An external deadline has compressed the transition timeline to the point where structural dependencies cannot be resolved in order. The deadline produces a structurally incomplete transition.

CorrectionIdentify which dependencies cannot be resolved within the deadline and design an explicit interim state that is structurally stable until the remaining dependencies can be addressed. Do not compress the dependency sequence — compress the scope of what the deadline delivers.

The institution compresses its own governance obligations onto the individual. The individual must carry administrative, evidential, reputational, or relational burden that the institution was designed to carry — and cannot carry it without losing access to what the institution controls.

Core diagnostic question: What institutional obligation has been transferred to the individual — and what does the individual lose when they cannot carry it?

Include when

An individual is absorbing burden that a governing institution should carry; that burden recurs structurally rather than as a one-off administrative friction; and the individual loses access or entitlement when they cannot carry the burden.

Exclude when

The administrative burden is genuinely reasonable given the nature of what is being accessed; or the failure is a one-off error rather than a structural pattern.

Sub-types · 9.1–9.13
9.1Access Allocation Failure

Access to a resource or entitlement is allocated through a process the individual cannot navigate without specialist knowledge, persistent effort, or insider information. The allocation mechanism compresses the institution's obligation to distribute access fairly onto the individual's capacity to navigate complexity.

9.2Record-Return Paradox

The individual needs records to access entitlements, but the institution holds those records and will not release them without prior authorisation from the entitlement the individual cannot yet access. A closed loop where access requires proof and proof requires access.

9.3Consent Compression Failure

Consent is obtained in a form — volume, complexity, or frequency — that makes genuine informed consent structurally impossible. The individual must consent without understanding, or lose access.

9.4Verification Burden Failure

The institution places the burden of identity or eligibility verification on the individual in a form that creates structural exclusion for those who cannot provide the required documentation.

9.5Reputation Compression Failure

The individual's access or treatment is determined by a reputational signal they cannot understand, contest, or correct.
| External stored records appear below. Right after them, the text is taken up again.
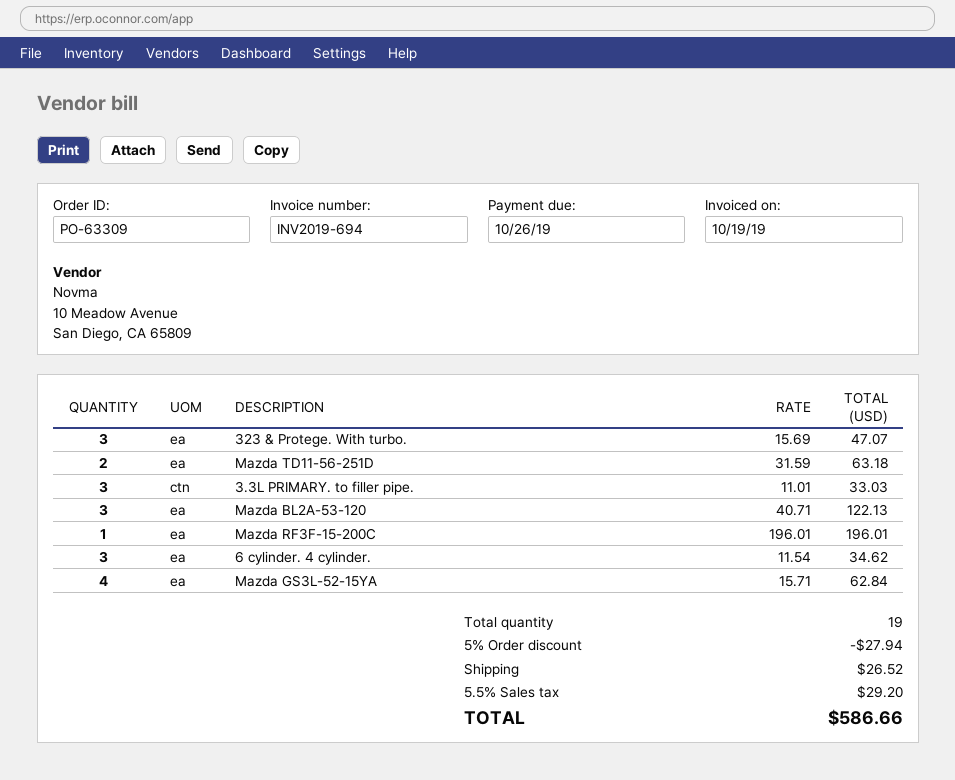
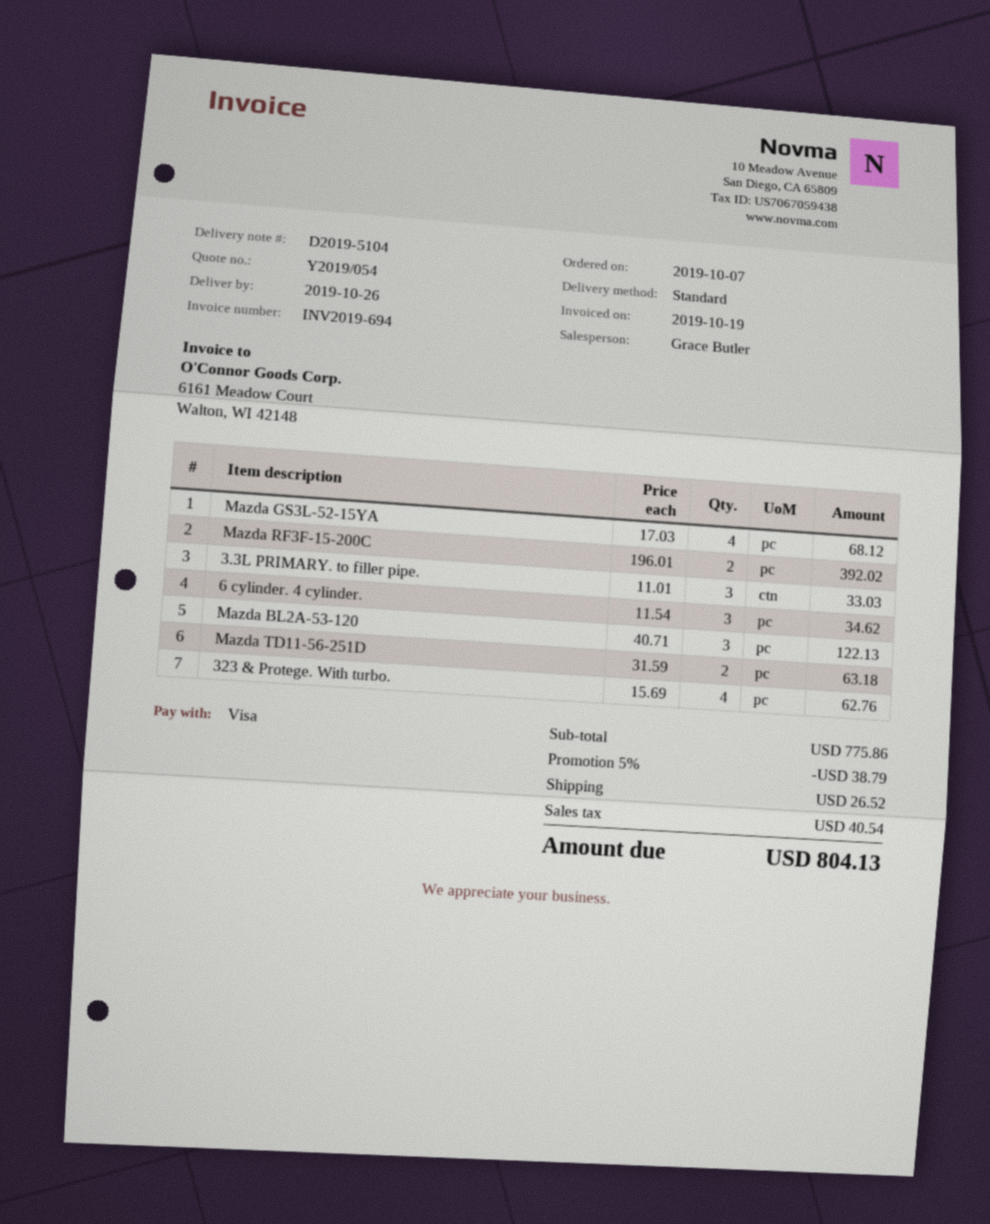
323 & Protege. With turbo.: 3 x 15.69 = 47.07 -> 4 x 15.69 = 62.76
Mazda RF3F-15-200C: 1 x 196.01 = 196.01 -> 2 x 196.01 = 392.02
Mazda GS3L-52-15YA: 4 x 15.71 = 62.84 -> 4 x 17.03 = 68.12
discount: 5% = 27.94 -> 5% = 38.79
tax: 29.20 -> 40.54
total: 586.66 -> 804.13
The reputation system is opaque and the individual cannot navigate it.

9.6Relationship Continuity Failure

A relationship that requires continuity — care, support, professional relationship — is interrupted by institutional structure, and the individual must rebuild it from scratch each time.

9.7Commitment Compression Failure

The institution makes commitments it cannot keep, and the individual must absorb the gap between the commitment and the reality without recourse.

9.8Care Continuity Failure

Care — medical, social, or professional — is fragmented by institutional structure so that no single actor carries the individual's full picture. The individual must carry their own care continuity across a system designed to provide it.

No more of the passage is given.